Suicide Awareness

Risk factors

While no single risk factor predicts suicidal behaviour, it is helpful to be aware of circumstances that could contribute to being suicidal. A combination of these factors that would contribute to increased vulnerability of risk.

  • Previous attempts
  • Having a family member or a person close to them die by suicide
  • Exposure to family violence, including physical or sexual abuse
  • Substantial drug or alcohol use
  • Eating disorders
  • Significant life transitions (e.g. death of a partner, job loss)
  • Mental health diagnoses (e.g. bipolar or other depressive disorders, schizophrenia, borderline personality disorder)
  • Serious physical illness
  • Severe and long-lasting pain
  • Living with few or no significant social contacts
  • Feeling of being a burden to others
  • Feelings of hopelessness and helplessness
  • Few or no significant sources for stress management and relief

Warning Signs

In addition to recognizing a pattern of risk factors in someone you know, it also helps to pay attention to warning signs—indicators, messages or behaviours that could be suicidal communications.

  • Threatening to hurt or kill him/herself, or talking of wanting to hurt or kill him/herself; and/or, looking for ways to kill him/herself by seeking access to firearms, available pills or other means; and/or, talking or writing about death, dying or suicide, when these actions are out of the ordinary.
  • Saying they have no hope, feel trapped or feel there is no point in "going on".
  • Drinking more alcohol or using drugs, including prescription medicines.
  • No longer wanting to see people and spending increased time alone.
  • No longer taking care of themselves or following medical advice.
  • Giving away their things and/or hurrying to complete a will or settling other financial affairs.

For yourself

       What you can do to cope with suicidal thoughts

·            Connect with others:  If you think that you might do something to hurt yourself, tell someone. Make sure you are around someone you trust. If you live alone, ask a friend or family member to stay with you.
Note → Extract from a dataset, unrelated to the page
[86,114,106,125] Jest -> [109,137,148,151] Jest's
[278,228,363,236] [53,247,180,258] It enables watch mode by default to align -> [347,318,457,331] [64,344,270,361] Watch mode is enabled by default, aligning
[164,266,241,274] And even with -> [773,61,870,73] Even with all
Connect with professional help if needed. If you don’t know anyone or can’t reach friends or family members, call your local crisis line. If you feel you are at imminent risk of harming yourself, call 911 or go to the local hospital emergency department.

Call 416-408-HELP (4357)

For crisis lines outside of Toronto, visit Distress and Crisis Ontario for Ontario or for Canada.
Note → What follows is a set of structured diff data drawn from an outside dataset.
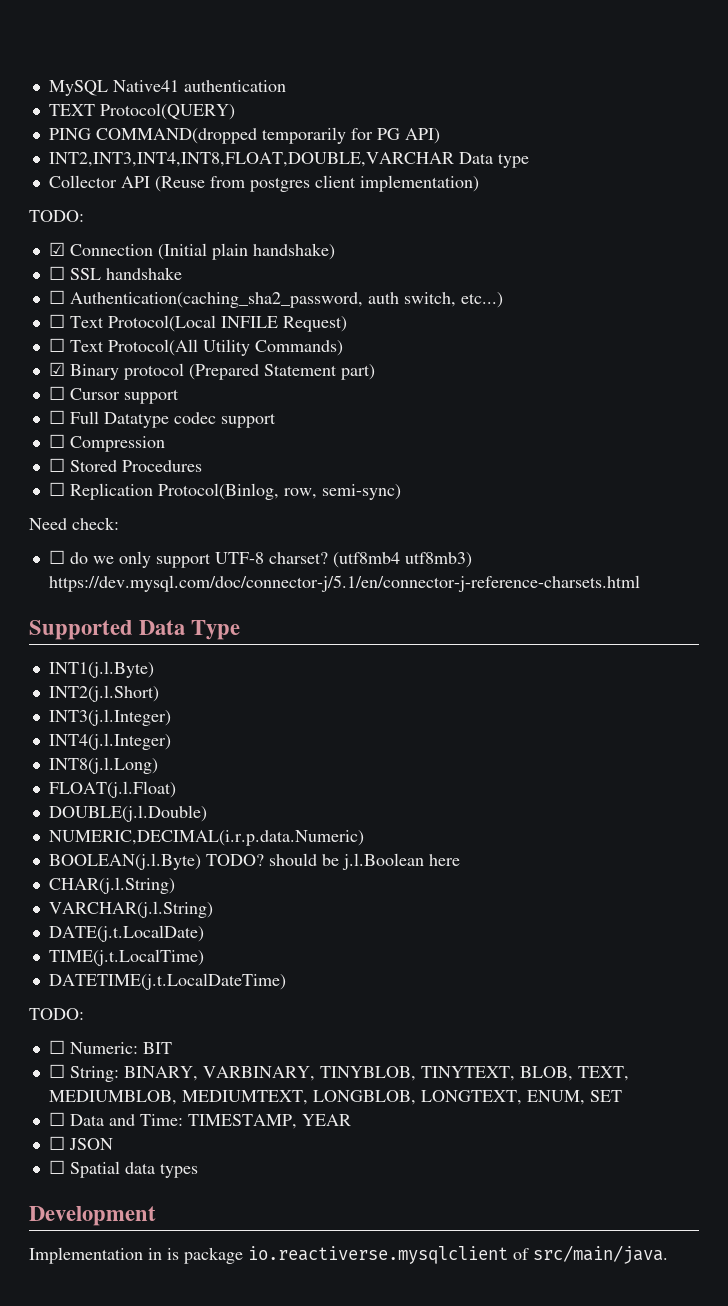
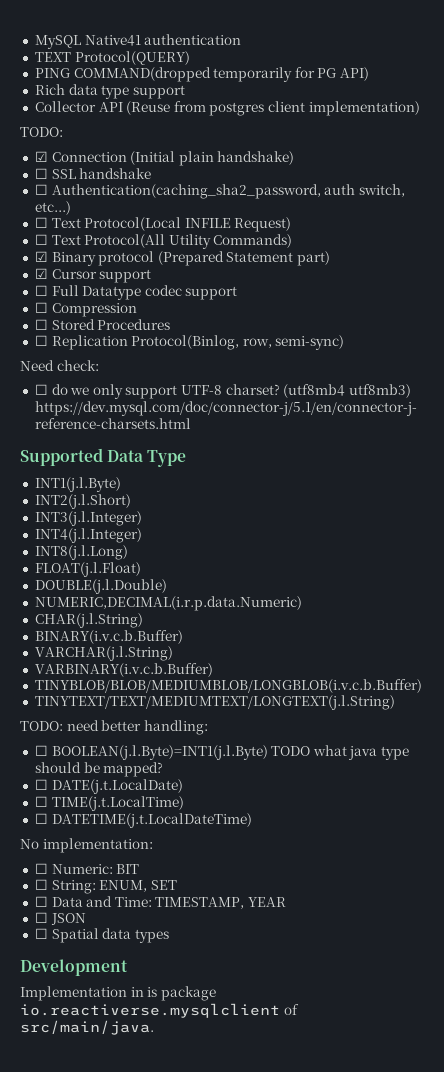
[48,152,529,168] INT2,INT3,INT4,INT8,FLOAT,DOUBLE,VARCHAR Data type -> [34,84,185,99] Rich data type support
[48,386,65,400] ☐ -> [34,268,48,279] ☑
[48,853,460,870] [48,877,175,894] [48,901,213,918] BOOLEAN(j.l.Byte) TODO? should be j.l.Boolean here // CHAR(j.l.String) // VARCHAR(j.l.String) // -> [34,613,143,628] [34,630,183,644] [34,646,173,661] [34,663,213,677] [34,679,422,693] [34,695,395,710] [20,720,208,735] [34,745,410,760] [34,762,164,777] [34,779,48,790] CHAR(j.l.String) // BINARY(i.v.c.b.Buffer) // VARCHAR(j.l.String) // VARBINARY(i.v.c.b.Buffer) // TINYBLOB/BLOB/MEDIUMBLOB/LONGBLOB(i.v.c.b.Buffer) // TINYTEXT/TEXT/MEDIUMTEXT/LONGTEXT(j.l.String) // TODO: need better handling: // ☐ BOOLEAN(j.l.Byte)=INT1(j.l.Byte) TODO what java type should be mapped? // ☐
(204, 933) none -> [34,796,48,807] ☐
(204, 957) none -> [34,813,48,824] ☐
[29,1008,84,1020] TODO: -> [20,838,153,853] No implementation:
[123,1066,629,1081] [48,1090,522,1105] BINARY, VARBINARY, TINYBLOB, TINYTEXT, BLOB, TEXT, MEDIUMBLOB, MEDIUMTEXT, LONGBLOB, LONGTEXT, -> (96, 887) none

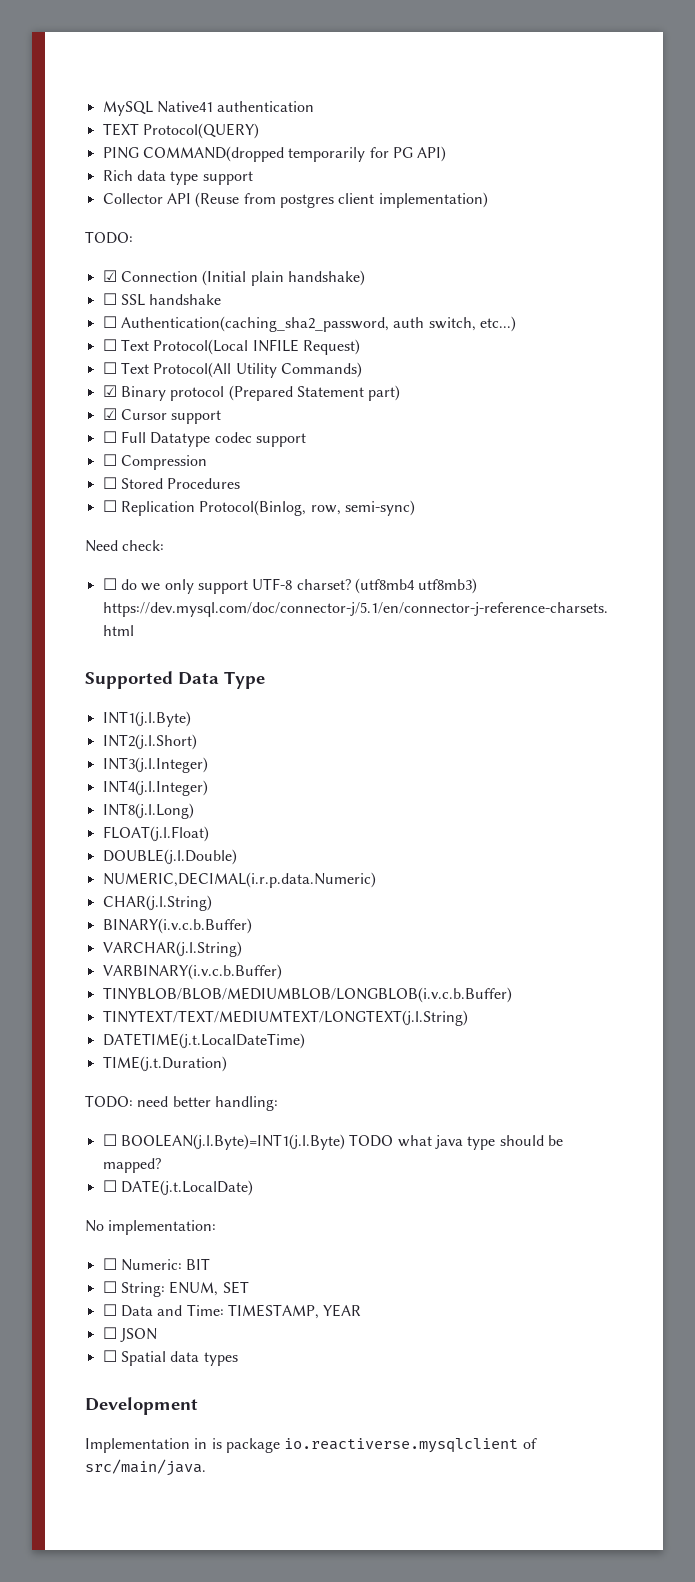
(395, 702) none -> [102,1033,305,1049] [102,1056,227,1072] // DATETIME(j.t.LocalDateTime) // TIME(j.t.Duration)
[34,796,184,811] [34,813,252,828] // ☐ TIME(j.t.LocalTime) // ☐ DATETIME(j.t.LocalDateTime) -> (253, 1188) none

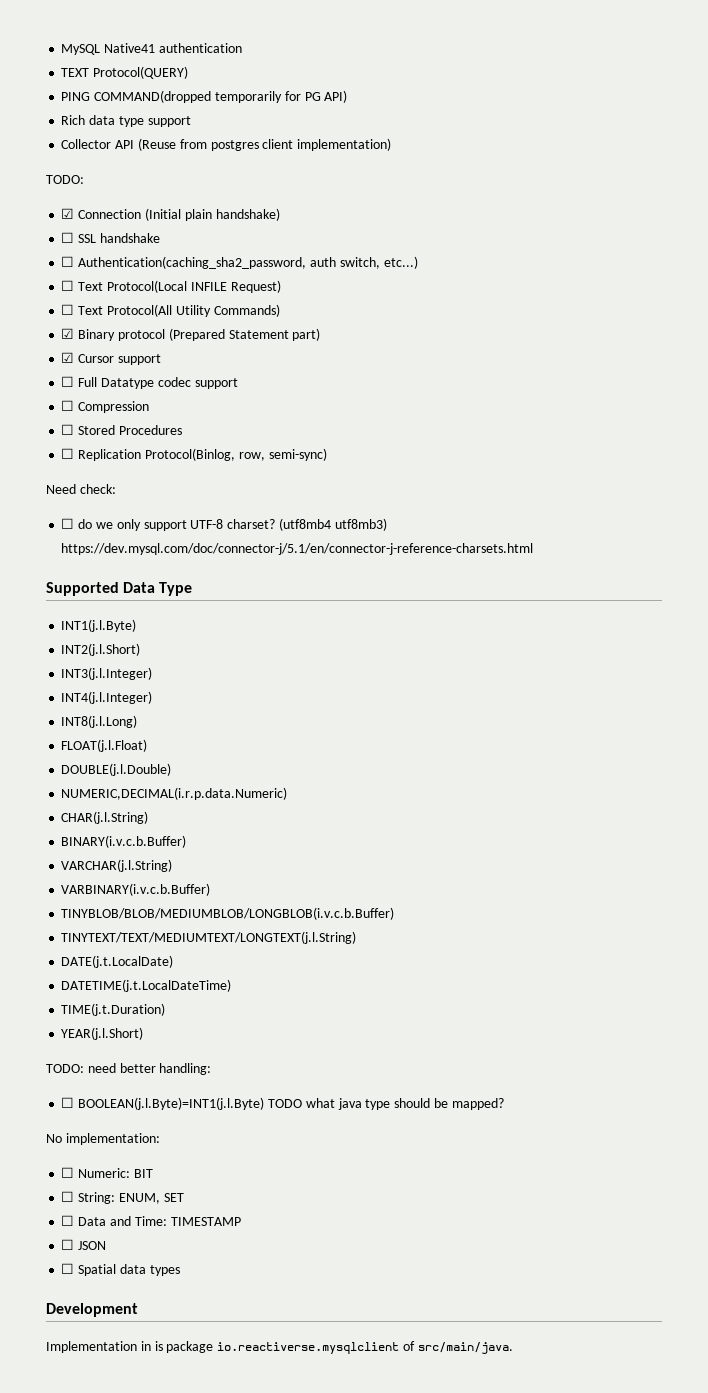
(468, 1018) none -> [61,955,174,968] // DATE(j.t.LocalDate)
(227, 1064) none -> [61,1027,144,1040] // YEAR(j.l.Short)
[102,1180,253,1196] // ☐ DATE(j.t.LocalDate) -> (504, 1104) none
[227,1304,362,1319] TIMESTAMP, YEAR -> [170,1217,241,1226] TIMESTAMP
·            Keep your home safe by getting rid of ways to hurt yourself

·            Remember things that have helped in the past

·            Get treatment for mental health concerns

·            Identify high-risk triggers or situations

·            Work on a safety plan

You can find a safety plan here:  Coping With Suicidal Thoughts

   ·            Think of reasons for living

   ·            Self-care: Take good care of yourself, including doing things you enjoy      

For others:

Things you can do:

Take any mention of suicide seriously. If someone you know is threatening to complete suicide, get help right away. Caregivers should try to find out whether the person:

  • Has the means (e.g. weapon or medicine) available to complete suicide or do harm to another person.
  • Has set a time and place to end their life.
  • Thinks that there is no other way to end the pain.  If a suicide threat seems real, with a specific plan and the means at hand:
  • Call a crisis centre or 911.
  • Stay with the person, or ask someone you trust to stay with the person, until the crisis has passed.
  • Encourage the person to seek professional help.
  • Don't argue with the person ("It's not as bad as you think") or challenge the person ("You're not the type to commit suicide").
  • Tell the person that you don't want him or her to die.  Talk about the situation as openly as possible.

You can take steps to prevent a suicide attempt. Be willing to listen, and help the person find help. Don't be afraid to ask "What is the matter?" or bring up the subject of suicide. There is no evidence that talking about suicide leads to suicidal thinking or suicide.